#### WHAT TO WORK ON:
The lines from the top of the data down to the line with "(452, 244) none" should be repeated exactly, both ends included.

#### Collected data:

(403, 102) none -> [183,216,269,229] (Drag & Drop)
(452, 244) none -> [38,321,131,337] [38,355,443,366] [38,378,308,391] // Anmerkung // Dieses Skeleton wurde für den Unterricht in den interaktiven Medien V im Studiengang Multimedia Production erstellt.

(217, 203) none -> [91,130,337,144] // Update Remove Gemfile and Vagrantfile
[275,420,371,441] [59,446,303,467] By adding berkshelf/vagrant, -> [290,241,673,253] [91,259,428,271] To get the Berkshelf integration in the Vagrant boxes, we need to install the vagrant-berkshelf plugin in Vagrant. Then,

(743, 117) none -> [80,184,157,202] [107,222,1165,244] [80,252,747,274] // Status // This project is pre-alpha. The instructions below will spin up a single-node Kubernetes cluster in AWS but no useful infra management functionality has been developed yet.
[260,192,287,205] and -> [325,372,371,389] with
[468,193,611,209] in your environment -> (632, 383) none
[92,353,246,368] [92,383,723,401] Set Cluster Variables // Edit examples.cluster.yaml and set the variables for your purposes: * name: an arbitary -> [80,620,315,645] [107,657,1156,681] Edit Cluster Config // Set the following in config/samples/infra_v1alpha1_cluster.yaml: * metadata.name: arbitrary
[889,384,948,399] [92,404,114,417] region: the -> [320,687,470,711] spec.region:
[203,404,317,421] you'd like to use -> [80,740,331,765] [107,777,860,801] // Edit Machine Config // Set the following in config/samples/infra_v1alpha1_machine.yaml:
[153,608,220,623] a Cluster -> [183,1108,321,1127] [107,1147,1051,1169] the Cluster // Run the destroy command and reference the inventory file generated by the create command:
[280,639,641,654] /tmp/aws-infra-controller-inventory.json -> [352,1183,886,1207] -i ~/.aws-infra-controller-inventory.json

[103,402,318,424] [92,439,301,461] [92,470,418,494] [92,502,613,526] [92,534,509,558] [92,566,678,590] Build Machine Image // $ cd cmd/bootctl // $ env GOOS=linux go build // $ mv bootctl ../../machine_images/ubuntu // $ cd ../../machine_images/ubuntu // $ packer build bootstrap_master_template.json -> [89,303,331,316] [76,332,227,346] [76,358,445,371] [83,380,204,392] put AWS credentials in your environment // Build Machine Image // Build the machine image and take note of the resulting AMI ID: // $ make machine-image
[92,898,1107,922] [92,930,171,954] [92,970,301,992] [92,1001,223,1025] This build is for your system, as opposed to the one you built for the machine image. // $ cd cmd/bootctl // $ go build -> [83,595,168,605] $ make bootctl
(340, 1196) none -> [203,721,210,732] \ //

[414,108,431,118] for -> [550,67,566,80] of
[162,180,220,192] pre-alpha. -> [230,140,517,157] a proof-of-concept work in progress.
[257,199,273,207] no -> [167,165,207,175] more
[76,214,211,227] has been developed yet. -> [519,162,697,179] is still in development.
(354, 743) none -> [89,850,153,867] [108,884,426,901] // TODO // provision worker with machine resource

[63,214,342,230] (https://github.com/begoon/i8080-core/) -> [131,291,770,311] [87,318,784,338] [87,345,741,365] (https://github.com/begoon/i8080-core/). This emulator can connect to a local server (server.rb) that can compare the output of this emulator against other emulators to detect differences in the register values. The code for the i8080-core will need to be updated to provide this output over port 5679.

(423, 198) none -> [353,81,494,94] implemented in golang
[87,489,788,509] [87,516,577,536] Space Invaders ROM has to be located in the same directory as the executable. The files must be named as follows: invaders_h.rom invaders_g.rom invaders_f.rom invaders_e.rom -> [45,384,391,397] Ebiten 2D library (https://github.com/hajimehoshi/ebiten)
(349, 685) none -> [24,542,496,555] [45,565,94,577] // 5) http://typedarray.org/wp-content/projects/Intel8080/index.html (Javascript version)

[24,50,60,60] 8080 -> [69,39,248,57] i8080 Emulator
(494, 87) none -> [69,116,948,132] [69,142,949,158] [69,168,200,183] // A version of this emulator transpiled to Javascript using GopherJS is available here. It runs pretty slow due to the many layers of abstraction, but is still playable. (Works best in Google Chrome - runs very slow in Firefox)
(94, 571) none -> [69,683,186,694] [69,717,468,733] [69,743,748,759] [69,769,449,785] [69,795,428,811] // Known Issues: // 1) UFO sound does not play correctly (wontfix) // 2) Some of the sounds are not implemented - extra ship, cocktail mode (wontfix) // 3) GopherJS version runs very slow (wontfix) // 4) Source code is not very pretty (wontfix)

#### EXERCISE ANSWER:
(403, 102) none -> [183,216,269,229] (Drag & Drop)
(452, 244) none -> [38,321,131,337] [38,355,443,366] [38,378,308,391] // Anmerkung // Dieses Skeleton wurde für den Unterricht in den interaktiven Medien V im Studiengang Multimedia Production erstellt.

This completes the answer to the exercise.